Der Gewaltschutzplan Tirol umfasst die landesweiten Strukturen der Gewaltprävention und des Opferschutzes im sozialen Nahraum. Er gibt einen Überblick über die Gewalt- und Opferschutzeinrichtungen und Anlaufstellen, die sich mit Gewaltprävention beschäftigen. Im Bezirk Reutte wurde jetzt eine große Lücke in Sachen Gewaltprävention und -schutz geschlossen.
27. Oktober 2020 | von von Sabine Schretter
Gewalt kann verlernt werden
René Huber, Franz Peter Witting und Andreas Reisigl (sitzend v.l.) sind die Männerberater im Bezirk Reutte. Sie freuen sich mit Martin Christandl, Vize-Bgm. Günter Salchner, LR Gabriele Fischer und Klaus Edlinger (stehend v.l.), dass mit der Einrichtung der Beratungsstelle „Mannsbilder“ ein wichtiger Lückenschluss im soziale Leitbild des Bezirks Reutte gelungen ist. RS-Foto: Schretter
von Sabine Schretter

Am Mittwoch, dem 21. Oktober, wurde die „Mannsbilder Männerberatung“ im Beisein von LR Gabriele Fischer offiziell eröffnet. Seit letztem Donnerstag bieten Franz Peter Witting, Andreas Reisigl und René Huber einmal pro Woche Beratungen an. Auch der Obmann des Vereins „Mannsbilder“, Klaus Edlinger, und Vorstandsmitglied Martin Christandl scheuten den Weg über den Fernpass nicht und waren bei der Eröffnung anwesend.

HINSCHAUEN. LR Fischer betonte, dass Gewaltschutz ein zentrales gesellschaftliches Thema ist und unterschiedliche Maßnahmen hier Struktur schaffen müssen. Wer helfen will, muss hinschauen. Wer sich helfen lassen will, braucht eine Anlaufstelle. Die Installierung einer Männerberatungsstelle im Bezirk Reutte trägt wesentlich dazu bei, dass in ganz Tirol für jeden innerhalb einer Stunde eine Einrichtung zur Gewaltberatung erreichbar ist. Bewusstseinsbildung ist essentiell, Gewalt muss enttabuisiert werden. „Meist sind Frauen und Kinder von Gewalt betroffen. Die Täter sind aber in den meisten Fällen männlich. Daher sind Beratungsstellen für Männer ebenso wichtig. Es wird bereits viel getan, aber es besteht noch Luft nach oben. Ein sehr positiver Aspekt ist, dass es einen Ausweg aus der Spirale der Gewalt gibt“, so Gabriele Fischer. Frauen bringen heutzutage viel mehr Mut auf, „stopp“ zu sagen. Häufig sind sie es, die Männer dazu bringen, zu einer Gewaltberatungsstelle zu gehen. „Männliches Prahlen mit Gewalt geht heute nicht mehr“, sagt „Mannsbilder“-Obmann Klaus Edlinger und führt weiter aus: „Männer trauen sich heute zu sagen, dass sie gefährdet sind, gewalttätig zu werden und suchen Hilfe.

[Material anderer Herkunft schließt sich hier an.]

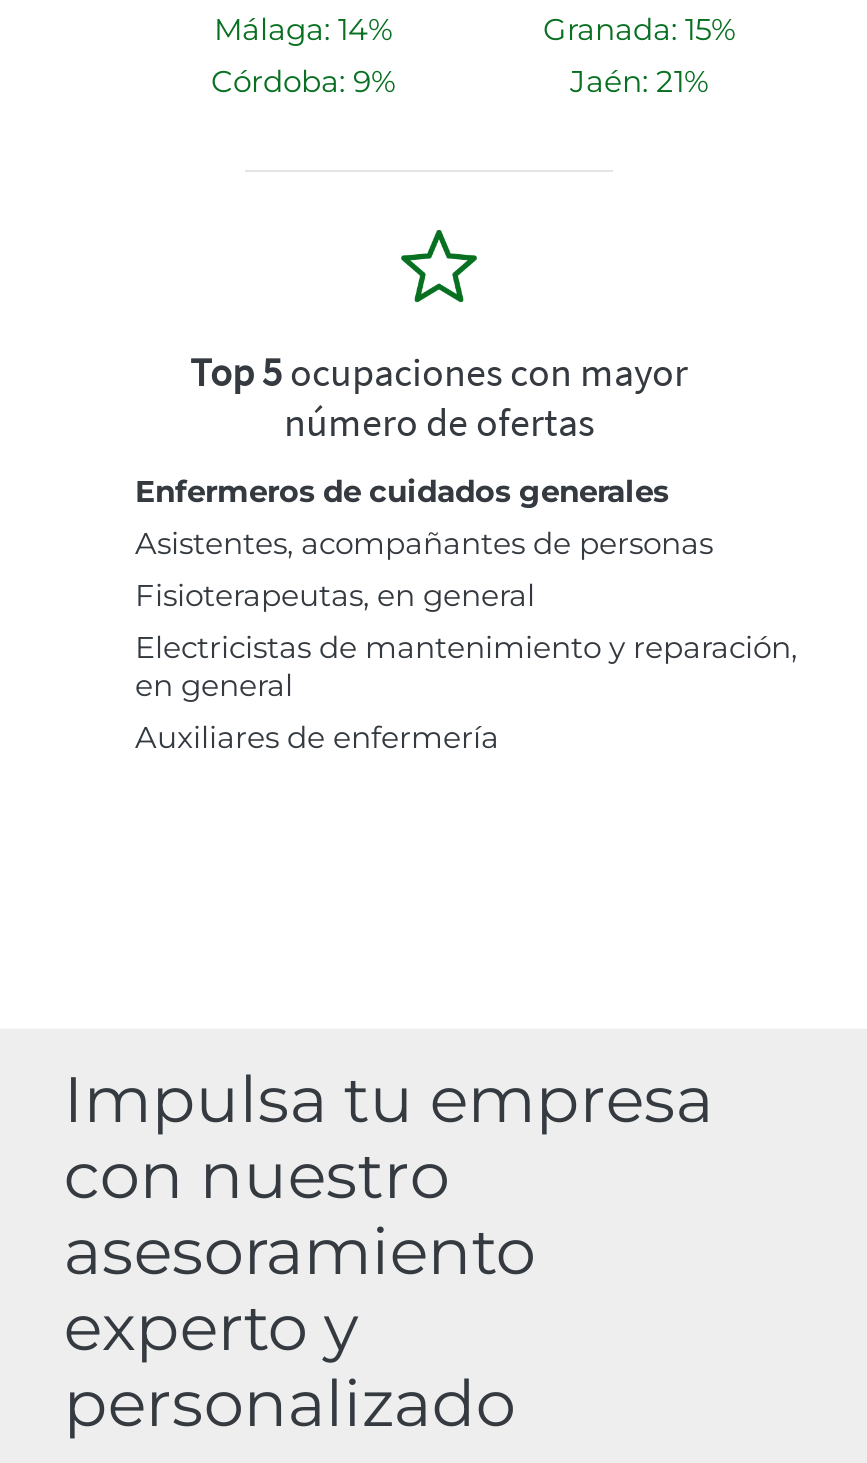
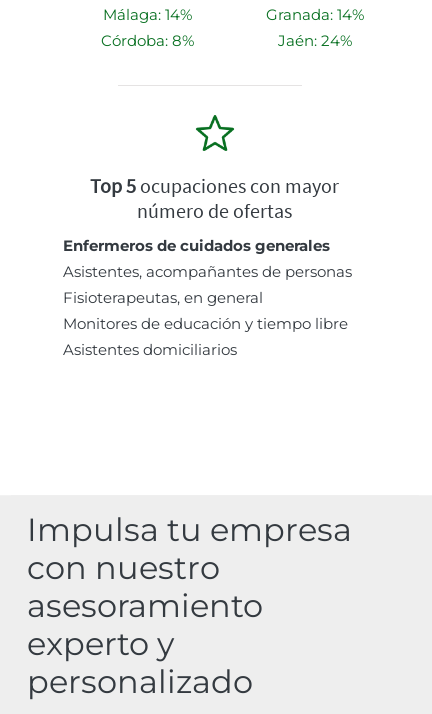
- Granada: 15%
+ Granada: 14%

- Córdoba: 9%
+ Córdoba: 8%

- Jaén: 21%
+ Jaén: 24%

- Electricistas de mantenimiento y reparación,
- en general
- Auxiliares de enfermería
+ Monitores de educación y tiempo libre
+ Asistentes domiciliarios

ANGEBOT. Martin Christandl, Vorstandsmitglied im Verein „Mannsbilder“ erklärt, dass Frauen vor 25 Jahren den Impuls gaben, in Tirol eine Männerberatungsstelle einzurichten. „Mannsbilder“ ist ein unabhängiger Verein, der an keine politische Partei, keine Ideologie und keine Religion gebunden ist. „Mannsbilder“ berät Männer und männliche Jugendliche ab zwölf Jahren, die bereit sind, an ihrer Gewaltbereitschaft zu arbeiten. „Mannsbilder“ berät auch Familien, mit dem Schwerpunkt, Männern zu helfen, ihre Gewattätigkeit zu stoppen. „Mannsbilder“ ist keine Beratungsstelle für Täter. Diese Aufgabe übernimmt in Tirol der Verein „Neustart“, der ausschließlich von der Justiz zugewiesene Klienten betreut. „Mannsbilder“ ist auch Ansprechstelle für Männer, die ihrer Verantwortung als Väter nachkommen und ihre Vaterschaft zum Wohle der Kinder leben wollen. Tirol ist das Bundesland, das sehr viele Selbstmelder hat. Das zeigt sich auch im Bezirk Reutte, wo bereits am Tag nach der Eröffnung – am ersten Beratungsdonnerstag – alle Termine ausgebucht waren. Es gibt keine Anlaufschwierigkeiten im Außerfern. „Mannsbilder“-Klienten kommen aus allen Altersgruppen – bis zum Alter von etwa 30 Jahren geht es vor allem um außerhäusliche Gewalt. Männer ab ca. 40 Jahren richten ihre Gewalt meist gegen die Partnerin. „Die meisten Betroffenen  wollen etwas ändern, sind hungrig nach Entwicklung. Man kann es so formulieren, dass zu uns die Elite der Tiroler Männer kommt. Denn die, die nicht kommen, schlagen weiter zu“, drückt Klaus Edlinger die Bereitschaft nach Veränderung aus.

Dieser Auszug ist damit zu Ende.